Olaniran Adelana, the State Secretary of the Lagos State Motor Dealers Association, highlighted the dilemma faced by dealers in securing new stock.

“The rate of dollars is making it difficult for us to purchase cars the way we used to buy them from Europe. And we are having challenges selling old stocks because of the frequent depreciation of the naira,” he stated.

Adelana underscored the adverse effects of the currency fluctuations, noting that some dealers have been compelled to exit the market despite marginal recent improvements in the naira-dollar exchange rate.

Chinonso Amaraiwu from Chimex Motors at Berger Car Mart echoed similar sentiments, citing challenges in restocking as a major impediment.

He highlighted the significant reduction in the inflow of vehicles due to hurdles in vehicle importation, notably high import duties.

His words:

“Car sales are gradually picking up, but the major challenge now is how to replace the ones sold. Cars are no longer entering the country as it is used to because of the many challenges facing vehicle importation, ranging from the duty payable on imported cars to other challenges.

“The duty is discouraging a lot of importers from going into vehicle importation. Very soon, people will find it very difficult to buy cars, especially tokunbo vehicles, because they are no longer coming the way they used to come before now.”

Adding to the discourse, another dealer from Amuwo-Odofin, known as Chibueze, emphasized the direct correlation between the soaring cost of importing tokunbo cars and the exchange rate.

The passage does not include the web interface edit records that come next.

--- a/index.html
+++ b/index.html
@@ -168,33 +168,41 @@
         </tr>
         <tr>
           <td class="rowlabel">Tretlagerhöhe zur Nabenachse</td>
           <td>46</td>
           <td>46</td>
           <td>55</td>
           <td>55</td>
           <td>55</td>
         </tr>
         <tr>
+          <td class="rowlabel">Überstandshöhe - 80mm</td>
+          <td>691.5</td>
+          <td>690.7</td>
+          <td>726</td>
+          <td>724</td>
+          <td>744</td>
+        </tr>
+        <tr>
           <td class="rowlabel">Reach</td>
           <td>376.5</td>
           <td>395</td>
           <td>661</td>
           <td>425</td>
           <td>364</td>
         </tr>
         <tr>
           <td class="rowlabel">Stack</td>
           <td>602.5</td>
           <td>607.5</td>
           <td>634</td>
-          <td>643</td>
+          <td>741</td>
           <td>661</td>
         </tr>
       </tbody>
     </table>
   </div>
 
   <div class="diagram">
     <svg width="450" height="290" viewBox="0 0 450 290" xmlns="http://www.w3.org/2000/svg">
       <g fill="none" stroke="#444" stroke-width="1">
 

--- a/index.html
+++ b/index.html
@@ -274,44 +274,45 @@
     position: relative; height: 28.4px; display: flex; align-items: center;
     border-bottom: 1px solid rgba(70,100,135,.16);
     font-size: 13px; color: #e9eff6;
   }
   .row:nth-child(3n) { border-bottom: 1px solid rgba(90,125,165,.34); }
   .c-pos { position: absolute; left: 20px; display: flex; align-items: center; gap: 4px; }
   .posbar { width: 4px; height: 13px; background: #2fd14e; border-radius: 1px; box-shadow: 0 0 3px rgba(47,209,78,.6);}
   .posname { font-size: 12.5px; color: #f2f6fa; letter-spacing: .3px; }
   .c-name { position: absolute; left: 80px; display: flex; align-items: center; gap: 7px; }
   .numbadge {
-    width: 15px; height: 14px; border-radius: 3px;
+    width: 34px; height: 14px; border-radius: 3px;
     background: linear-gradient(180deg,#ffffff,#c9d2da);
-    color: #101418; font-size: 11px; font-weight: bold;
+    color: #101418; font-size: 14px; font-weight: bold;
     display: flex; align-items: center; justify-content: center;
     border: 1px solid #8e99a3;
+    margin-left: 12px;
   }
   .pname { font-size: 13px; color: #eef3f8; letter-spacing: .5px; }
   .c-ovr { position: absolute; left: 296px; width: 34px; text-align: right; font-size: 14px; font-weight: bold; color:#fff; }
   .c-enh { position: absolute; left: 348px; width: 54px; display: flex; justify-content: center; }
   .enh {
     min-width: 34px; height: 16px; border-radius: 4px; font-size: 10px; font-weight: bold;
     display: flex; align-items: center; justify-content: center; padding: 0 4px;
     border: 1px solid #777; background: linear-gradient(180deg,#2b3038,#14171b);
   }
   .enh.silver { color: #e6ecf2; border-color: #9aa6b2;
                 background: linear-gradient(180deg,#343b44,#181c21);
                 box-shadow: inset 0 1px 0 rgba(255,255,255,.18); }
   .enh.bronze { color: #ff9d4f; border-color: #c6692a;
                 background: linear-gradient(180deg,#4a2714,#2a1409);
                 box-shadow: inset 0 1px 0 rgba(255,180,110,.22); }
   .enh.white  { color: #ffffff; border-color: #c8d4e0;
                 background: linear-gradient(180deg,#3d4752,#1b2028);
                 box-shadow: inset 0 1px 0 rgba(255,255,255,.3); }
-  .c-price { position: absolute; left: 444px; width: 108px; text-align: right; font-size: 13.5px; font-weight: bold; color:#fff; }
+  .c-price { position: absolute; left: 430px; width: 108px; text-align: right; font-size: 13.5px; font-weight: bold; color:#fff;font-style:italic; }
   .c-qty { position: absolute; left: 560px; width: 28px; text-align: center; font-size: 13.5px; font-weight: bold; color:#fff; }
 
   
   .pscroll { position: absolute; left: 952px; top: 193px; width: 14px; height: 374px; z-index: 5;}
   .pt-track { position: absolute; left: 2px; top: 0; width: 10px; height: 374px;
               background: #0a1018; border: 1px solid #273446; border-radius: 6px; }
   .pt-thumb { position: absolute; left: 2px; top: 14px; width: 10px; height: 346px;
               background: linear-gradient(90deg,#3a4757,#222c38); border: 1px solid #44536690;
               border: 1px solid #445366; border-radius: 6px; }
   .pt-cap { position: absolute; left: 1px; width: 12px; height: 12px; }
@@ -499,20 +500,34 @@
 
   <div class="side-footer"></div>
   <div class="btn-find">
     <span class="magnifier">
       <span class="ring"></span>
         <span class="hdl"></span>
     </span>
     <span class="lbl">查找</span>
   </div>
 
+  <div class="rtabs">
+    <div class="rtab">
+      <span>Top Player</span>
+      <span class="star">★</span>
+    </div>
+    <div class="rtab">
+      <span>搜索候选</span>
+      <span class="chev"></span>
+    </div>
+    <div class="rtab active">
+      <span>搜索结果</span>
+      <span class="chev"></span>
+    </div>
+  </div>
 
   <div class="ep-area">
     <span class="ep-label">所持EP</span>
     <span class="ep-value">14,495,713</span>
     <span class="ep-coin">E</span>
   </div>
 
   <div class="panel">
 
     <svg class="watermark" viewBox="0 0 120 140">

He pointed out the financial impracticality for dealers in re-importing vehicles due to substantial cost disparities between local sales and re-importation.

“The high cost of importing tokunbo cars is associated with the exchange rate. For instance, you can sell your car at its current price of, say, N6m, and when you want to bring in the same car of the same year and model, you will find out that you can’t get it for that amount,” he said.